Work on webcomic projects ground down in April and May— besides just having a whole year at my day job, I hit the stage where I started putting the art I prepared onto pages with lettering, and once I did that, I could finally read things as a comic, and finally go, “Oh, I’m making a terrible, terrible comic that should in no way be brought into existence.” (I don’t really know how to judge anything from scripts yet).
So, that set off a few months of cutting, rejiggering, writing-from-scratch, and self-loathing, I guess. (Tried using those story circles; helped a little, actually, to spot the problems— still fell on my face on the “come up with good ideas to fix those problems” part, but). One chapter still doesn’t work at all, AT ALL…
So, it’s in a little better shape now, though still basically…troubled.
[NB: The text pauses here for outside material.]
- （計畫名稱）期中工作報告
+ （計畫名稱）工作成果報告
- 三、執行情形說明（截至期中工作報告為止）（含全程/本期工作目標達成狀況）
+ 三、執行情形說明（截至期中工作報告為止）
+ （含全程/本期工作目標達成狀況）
Besides just the story and characters and this one chapter in the middle that I just can’t get to work, the thing that bugs me is… I don’t want to make a comic that feels like a movie, because I hate comics like that, but I’m doing a comic set an approximation of the real world, with non-fantasy characters, no narration, no sound effects, focused on talking heads spouting off incessantly, and with very few-to-none stylistic tricks to slow down the reader. How do you NOT make that feel like a shitty movie? (I started out aiming for shitty play, but…)
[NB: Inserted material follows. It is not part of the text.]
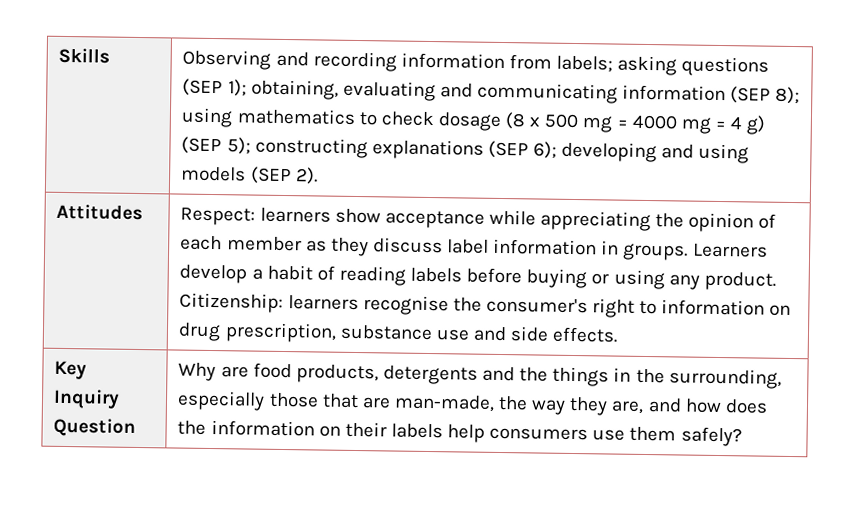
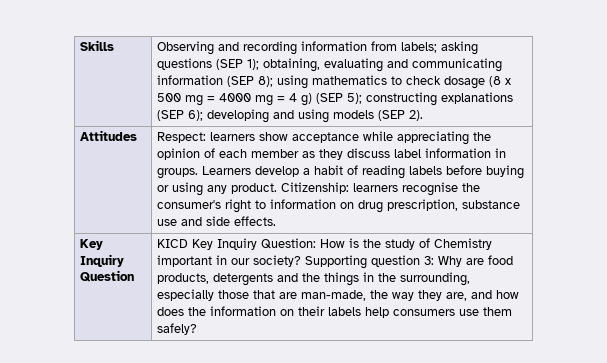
- Why are food products, detergents and the things in the surrounding, especially those that are man-made, the way they are, and how does the information on their labels help consumers use them safely?
+ KICD Key Inquiry Question: How is the study of Chemistry important in our society? Supporting question 3: Why are food products, detergents and the things in the surrounding, especially those that are man-made, the way they are, and how does the information on their labels help consumers use them safely?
You could just be one of those “well, I wouldn’t make a comic about regular people— i’d make them all werewolves” people but … that’s just really not my default.
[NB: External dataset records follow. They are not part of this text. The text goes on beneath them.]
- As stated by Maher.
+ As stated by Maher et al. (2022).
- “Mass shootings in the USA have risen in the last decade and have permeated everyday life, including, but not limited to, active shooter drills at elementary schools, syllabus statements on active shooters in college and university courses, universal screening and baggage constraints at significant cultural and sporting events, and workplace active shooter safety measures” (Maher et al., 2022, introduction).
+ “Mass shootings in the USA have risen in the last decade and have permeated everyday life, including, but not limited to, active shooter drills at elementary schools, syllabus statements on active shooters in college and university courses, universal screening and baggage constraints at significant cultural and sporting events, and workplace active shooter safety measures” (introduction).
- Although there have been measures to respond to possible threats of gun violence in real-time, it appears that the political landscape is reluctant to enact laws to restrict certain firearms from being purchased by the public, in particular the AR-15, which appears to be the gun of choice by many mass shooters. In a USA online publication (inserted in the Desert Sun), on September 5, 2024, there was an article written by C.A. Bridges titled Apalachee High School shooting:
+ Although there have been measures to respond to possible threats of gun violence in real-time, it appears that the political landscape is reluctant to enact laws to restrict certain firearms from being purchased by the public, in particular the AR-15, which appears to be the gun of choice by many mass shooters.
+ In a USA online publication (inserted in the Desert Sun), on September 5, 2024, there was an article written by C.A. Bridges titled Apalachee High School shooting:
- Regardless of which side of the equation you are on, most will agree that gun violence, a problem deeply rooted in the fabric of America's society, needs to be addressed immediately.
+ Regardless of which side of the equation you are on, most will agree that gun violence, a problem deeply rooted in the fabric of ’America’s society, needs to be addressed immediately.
Other thing that’s jumped out is that I don’t have enough art elements— I was going to go HEAVY on clip art, but right now I’m projecting somewhere less 225 pages— 200 to 225 pages. Chapter one of the 11 chapters is done, but figure … I think I need 1-3 pages more of art for the other 10 chapters. Which is going to take me a while because that’s actually a lot for me.
What else… A lot of webcomic talk in the world the last couple weeks; that NY Times article on Waid’s thing or Ellis’s interesting thing. Ellis’s thing was decent— obviously, having made Freakangels, anything he’d say on webcomics is worth some thought. But I feel like all the talk has been premised on scrolling being somehow defective… which … I guess I just don’t understand. Seems like talk for the olds, really— some teenager on tumblr who’s scrolling constantly going to have those same problems? Doubtful. (do you like that word “olds” the kids use? I do. The one I’m not big on is “cisgender”— I learned that the other day; I ain’t using that word, the kids can have that one, but…)
Or it’s talk by people who are very oriented towards worry about printing costs on a per page basis— which I see the necessity to have those commercial considerations, but it’s also very sad because … the internet doesn’t have per-page costs. You can rethink what comics can be when you subtract those costs. Which means rethinking EVERYTHING because you no longer have to cram every inch of a page with art and text— you no longer have to have horizontal sequence then go down a row, horizontal sequence, right? The limiting step of a webcomic is time, not papyrus, right? You can rethink so much. So, the conversation is interesting, but there’s also a sadness to see conversations about how to keep working with weights tied to your legs… Which— I think the part of that Ellis article that was most interesting for me— and maybe what’s made Freakangels tough for me to get through so far, though I do want to it being one of the more successful long-form webcomics, that and, what, Dreamland Chronicles— is he sees that he can do whatever-the-fuck with pacing, with webcomics, which … at least reflects an interest in more than recreating the tedium of the print industry, a mindset that i don’t know that the examples he’s talking about, Waid, Rucka, whoever, that they reflect…
(The people I really want to know more about though are this wave of French lady webcomic-bloggers. There was a translated Margaux Motin book at the shop the other day, from Self Made Hero— not my sense of humor by the looks of things, but very figure-oriented with lots of chit-chat; kind of that Feiffer school that I like…)
So, anyways, work proceeds too slowly.